Problem: Copy the lines below exactly. No picture goes into the copy.

Detected change data:
------------------------
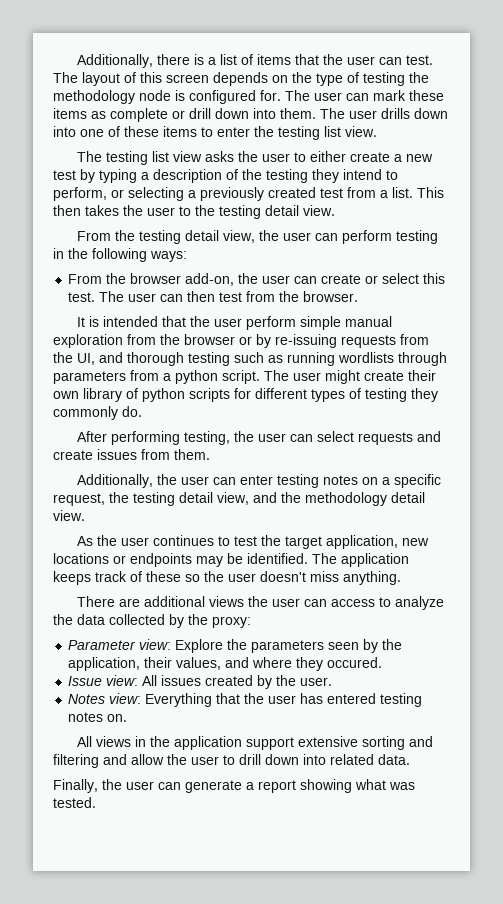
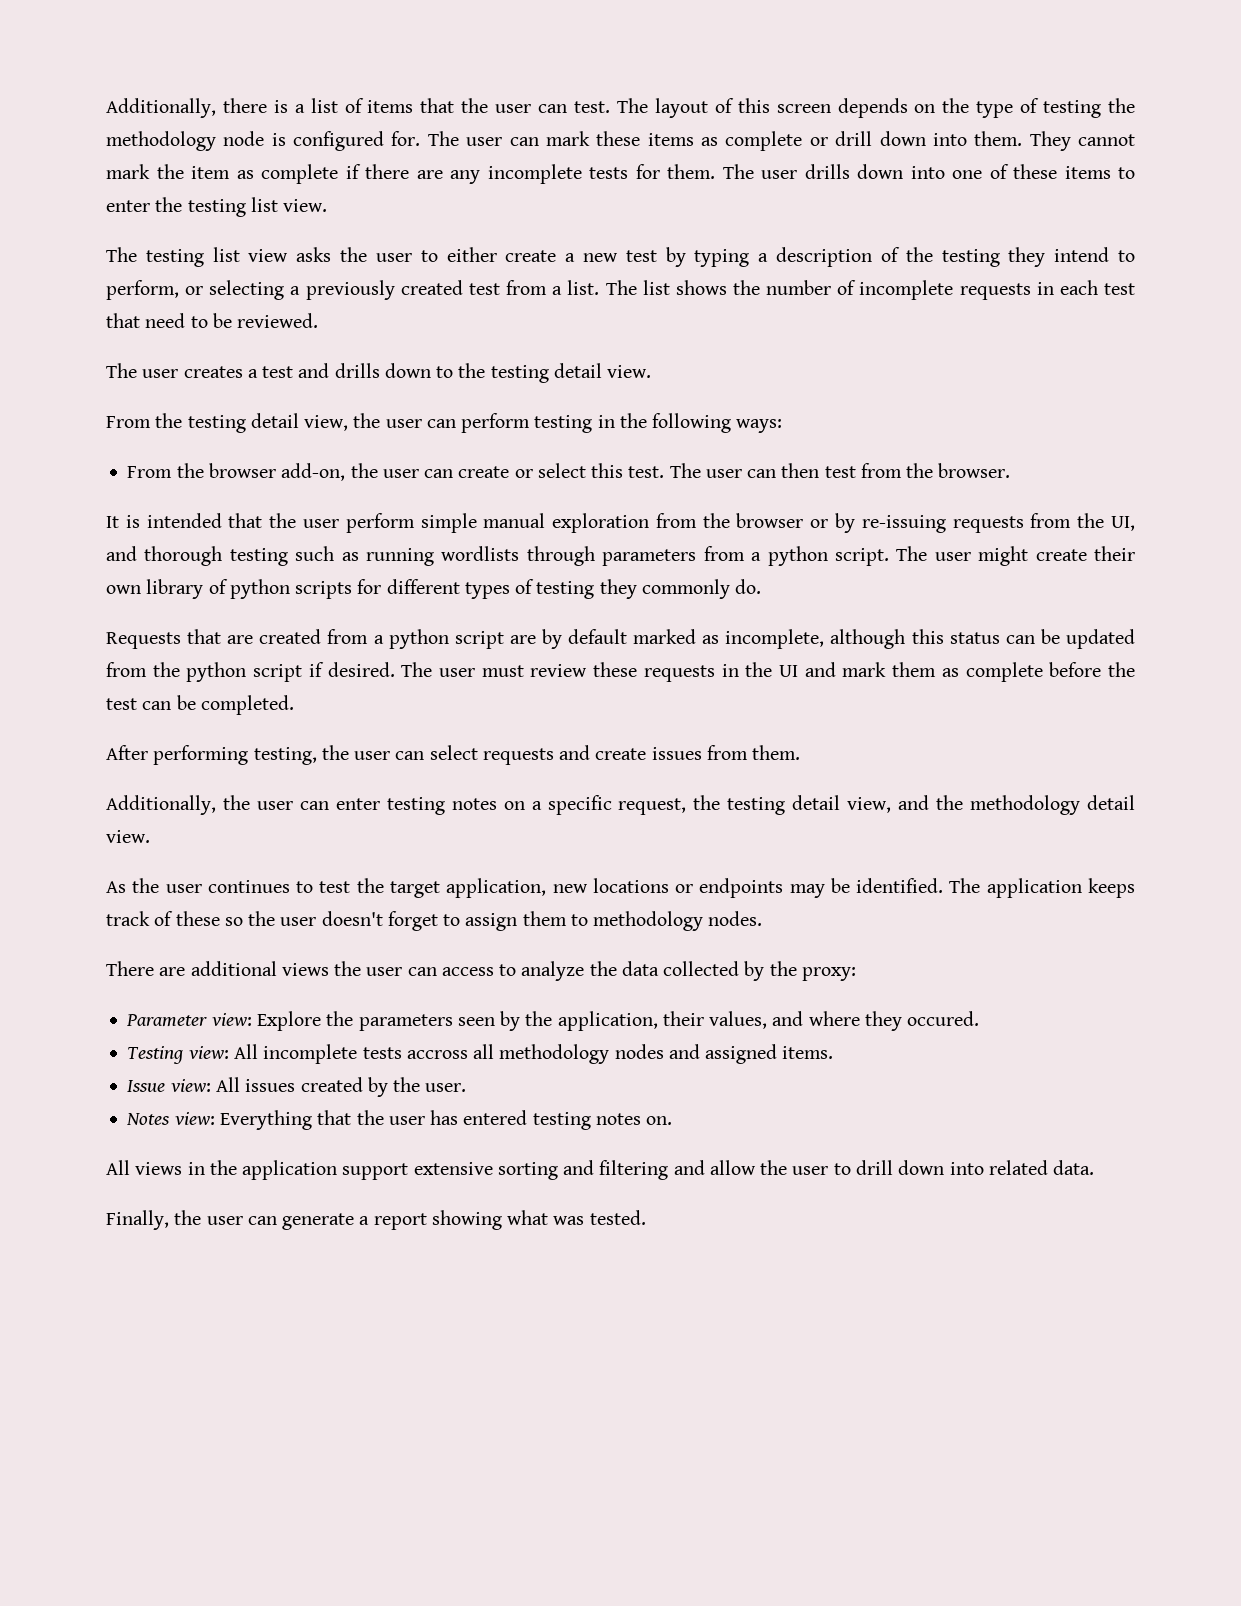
+ They cannot mark the item as complete if there are any incomplete tests for them.
- This then takes the user to the testing detail view.
+ The list shows the number of incomplete requests in each test that need to be reviewed.
+ The user creates a test and drills down to the testing detail view.
+ Requests that are created from a python script are by default marked as incomplete, although this status can be updated from the python script if desired. The user must review these requests in the UI and mark them as complete before the test can be completed.
- The application keeps track of these so the user doesn't miss anything.
+ The application keeps track of these so the user doesn't forget to assign them to methodology nodes.
+ Testing view: All incomplete tests accross all methodology nodes and assigned items.

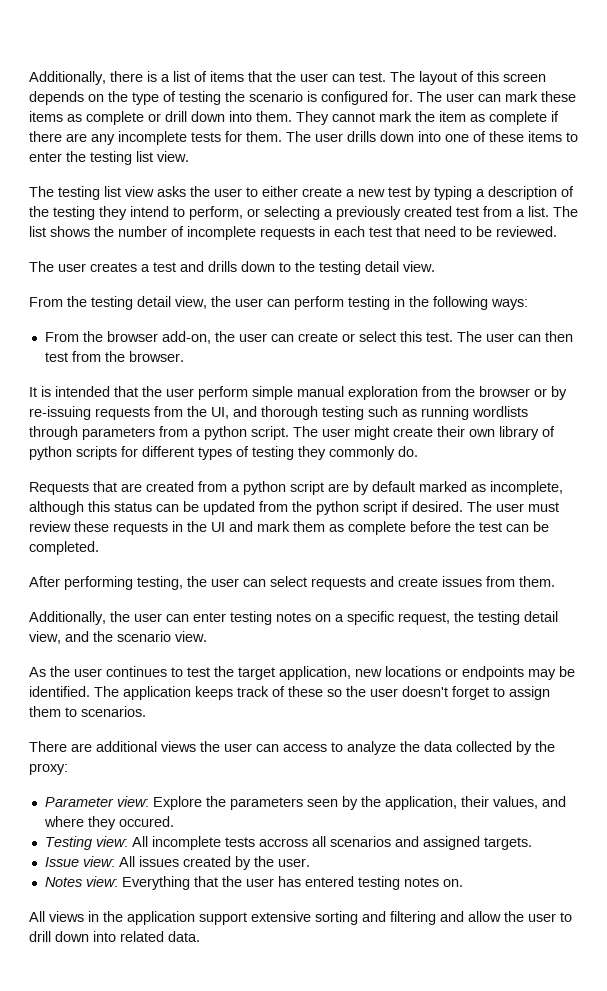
- The layout of this screen depends on the type of testing the methodology node is configured for.
+ The layout of this screen depends on the type of testing the scenario is configured for.
- Additionally, the user can enter testing notes on a specific request, the testing detail view, and the methodology detail view.
+ Additionally, the user can enter testing notes on a specific request, the testing detail view, and the scenario view.
- The application keeps track of these so the user doesn't forget to assign them to methodology nodes.
+ The application keeps track of these so the user doesn't forget to assign them to scenarios.
- Testing view: All incomplete tests accross all methodology nodes and assigned items.
+ Testing view: All incomplete tests accross all scenarios and assigned targets.
- Finally, the user can generate a report showing what was tested.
------------------------
Solution to the problem:
+ They cannot mark the item as complete if there are any incomplete tests for them.
- This then takes the user to the testing detail view.
+ The list shows the number of incomplete requests in each test that need to be reviewed.
+ The user creates a test and drills down to the testing detail view.
+ Requests that are created from a python script are by default marked as incomplete, although this status can be updated from the python script if desired. The user must review these requests in the UI and mark them as complete before the test can be completed.
- The application keeps track of these so the user doesn't miss anything.
+ The application keeps track of these so the user doesn't forget to assign them to methodology nodes.
+ Testing view: All incomplete tests accross all methodology nodes and assigned items.

- The layout of this screen depends on the type of testing the methodology node is configured for.
+ The layout of this screen depends on the type of testing the scenario is configured for.
- Additionally, the user can enter testing notes on a specific request, the testing detail view, and the methodology detail view.
+ Additionally, the user can enter testing notes on a specific request, the testing detail view, and the scenario view.
- The application keeps track of these so the user doesn't forget to assign them to methodology nodes.
+ The application keeps track of these so the user doesn't forget to assign them to scenarios.
- Testing view: All incomplete tests accross all methodology nodes and assigned items.
+ Testing view: All incomplete tests accross all scenarios and assigned targets.
- Finally, the user can generate a report showing what was tested.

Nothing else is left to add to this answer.